11/05/16 à 18:53 - Mise à jour à 18:53

Source: Belga

L'accord entre l'UE et la Turquie sur la crise migratoire traverse un "moment très dangereux", a estimé mercredi le ministre turc aux Affaires européennes, Volkan Bozkir, à l'issue d'une rencontre avec le président du Parlement européen, Martin Schulz, à Strasbourg.

Pour la Turquie, répondre aux critères de l'UE est une interprétation politique, et non mathématique

Le ministre turc aux Affaires européennes, Volkan Bozkir,et le président du Parlement européen, Martin Schulz, à Strasbourg, le 11 mai 2016 © Belga Image

Les deux hommes n'ont pas caché leur désaccord à propos du processus de libéralisation des visas pour la Turquie, dont le Parlement européen a refusé de se saisir, estimant que les 72 critères prévus par la législation de l'UE n'ont pas encore été complétés par Ankara.

Dans le cadre de l'accord UE-Turquie conclu le 18 mars en vue de mieux gérer les flux migratoires et des réfugiés, les dirigeants européens ont en effet proposé d'accélérer la libéralisation des visas pour les ressortissants turcs d'ici juin 2016, à condition que tous les critères imposés par l'UE soient respectés. "La Turquie a travaillé très dur, il ne s'agit pas d'une question mathématique sur le nombre de critères, mais d'une interprétation politique", a estimé M. Bozkir, déplorant le refus du Parlement européen de traiter le dossier pour l'instant.
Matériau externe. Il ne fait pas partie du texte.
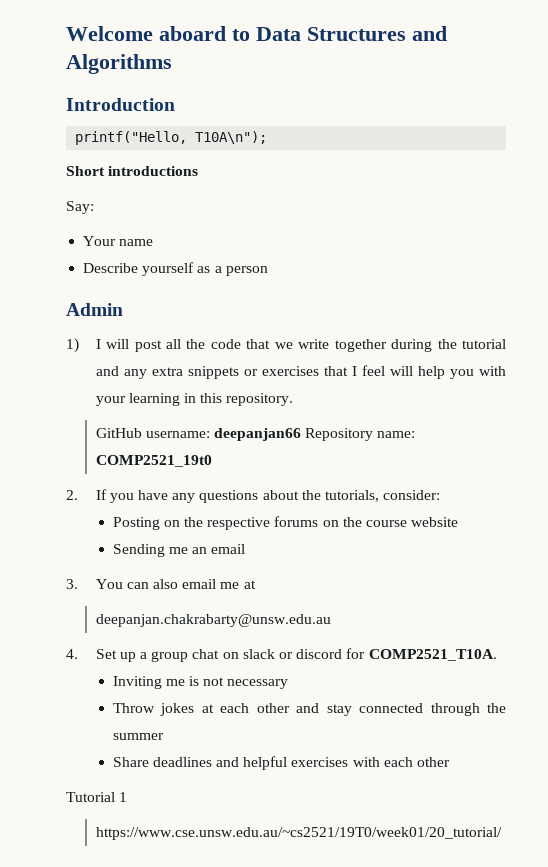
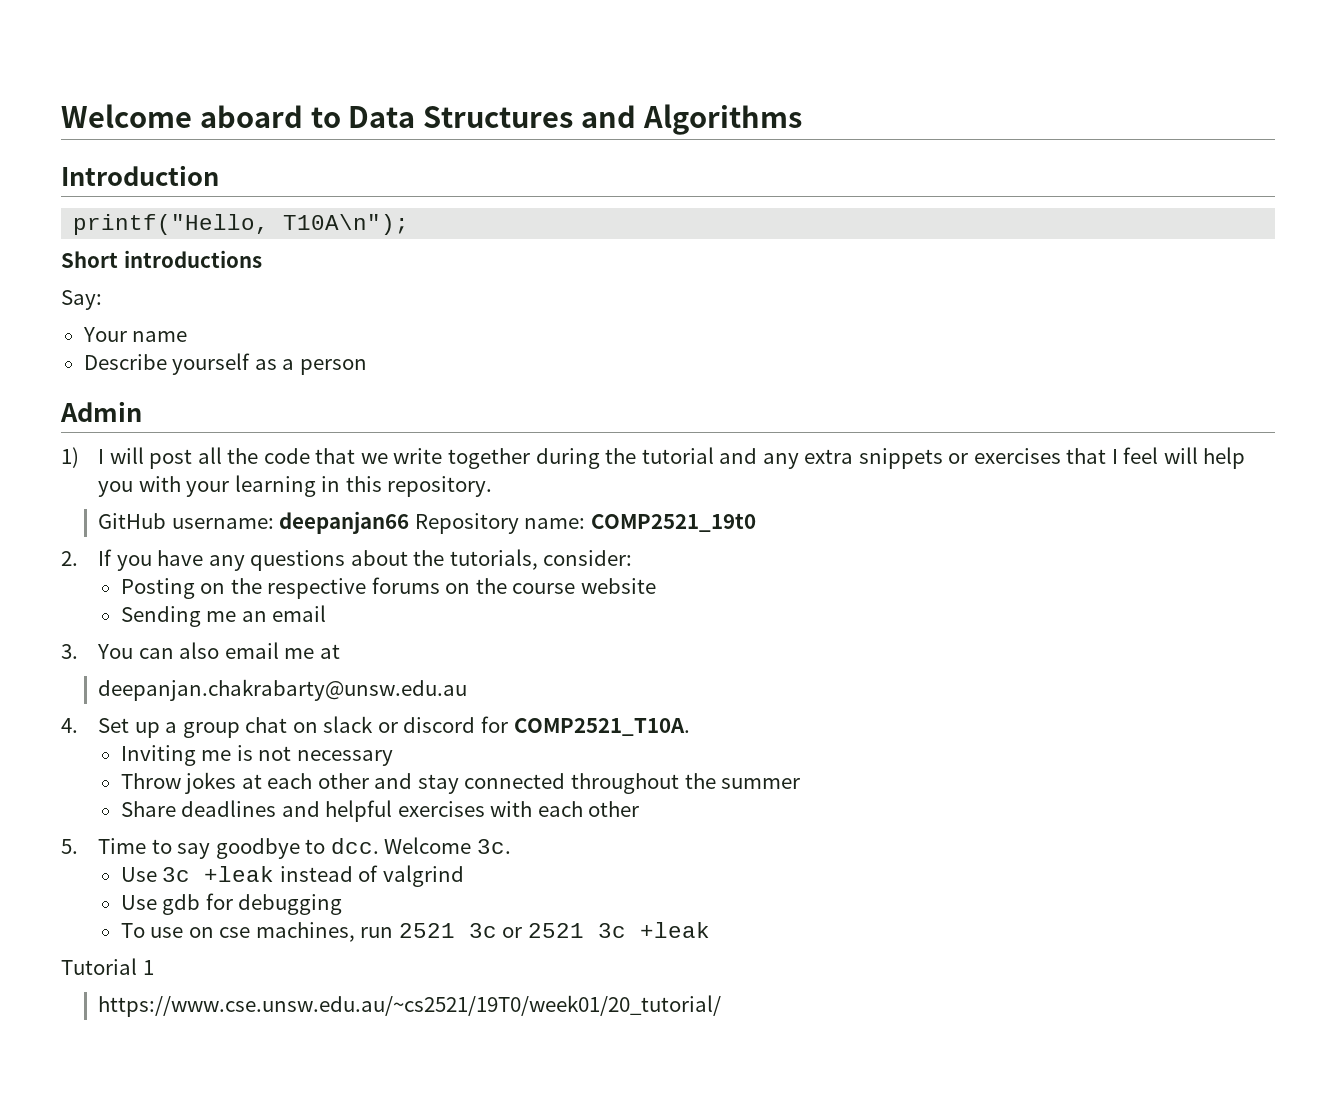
[430,703,480,716] through -> [570,773,679,794] throughout
(450, 762) none -> [61,837,511,859] [120,865,464,887] [120,893,343,915] [120,922,710,942] // 5. Time to say goodbye to dcc. Welcome 3c. // Use 3c +leak instead of valgrind // Use gdb for debugging // To use on cse machines, run 2521 3c or 2521 3c +leak

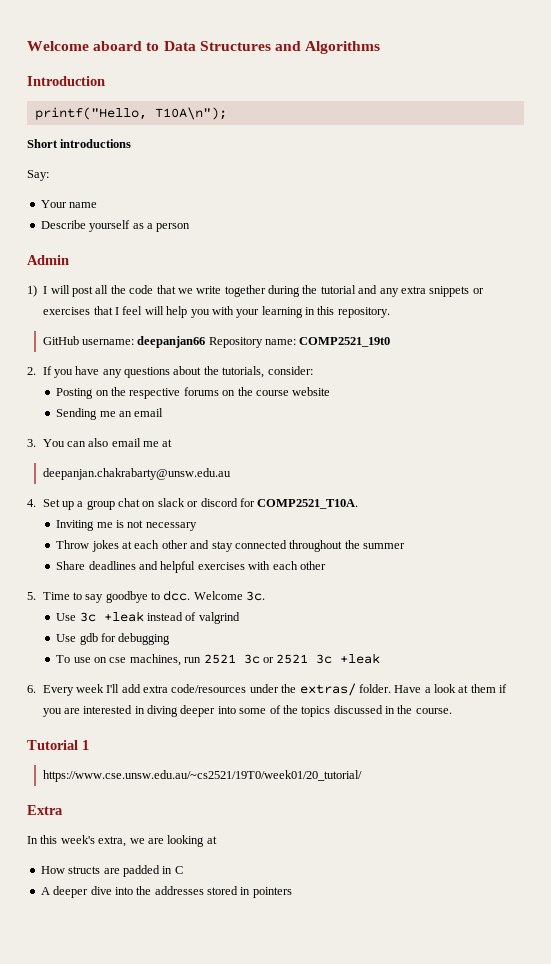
[61,958,154,975] [98,995,722,1017] Tutorial 1 // https://www.cse.unsw.edu.au/~cs2521/19T0/week01/20_tutorial/ -> [27,683,508,696] [42,705,452,717] [27,740,89,750] [42,770,362,782] [27,805,63,815] [27,835,217,847] [40,865,183,877] [40,886,292,898] 6. Every week I'll add extra code/resources under the extras/ folder. Have a look at them if you are interested in diving deeper into some of the topics discussed in the course. // Tutorial 1 // https://www.cse.unsw.edu.au/~cs2521/19T0/week01/20_tutorial/ // Extra // In this week's extra, we are looking at // How structs are padded in C // A deeper dive into the addresses stored in pointers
Le ministre a également souligné qu'un changement de la loi antiterroriste de la Turquie, l'une des exigences européennes, était "complètement impossible", insistant sur le fait que son pays devait faire face au "terrorisme du PKK".

Martin Schulz a reconnu qu'il s'agissait d'un moment particulièrement compliqué à gérer, mais s'est tout de même voulu optimiste. "Quand il y a des problèmes, il y a toujours des options pour trouver des solutions", a-t-il indiqué.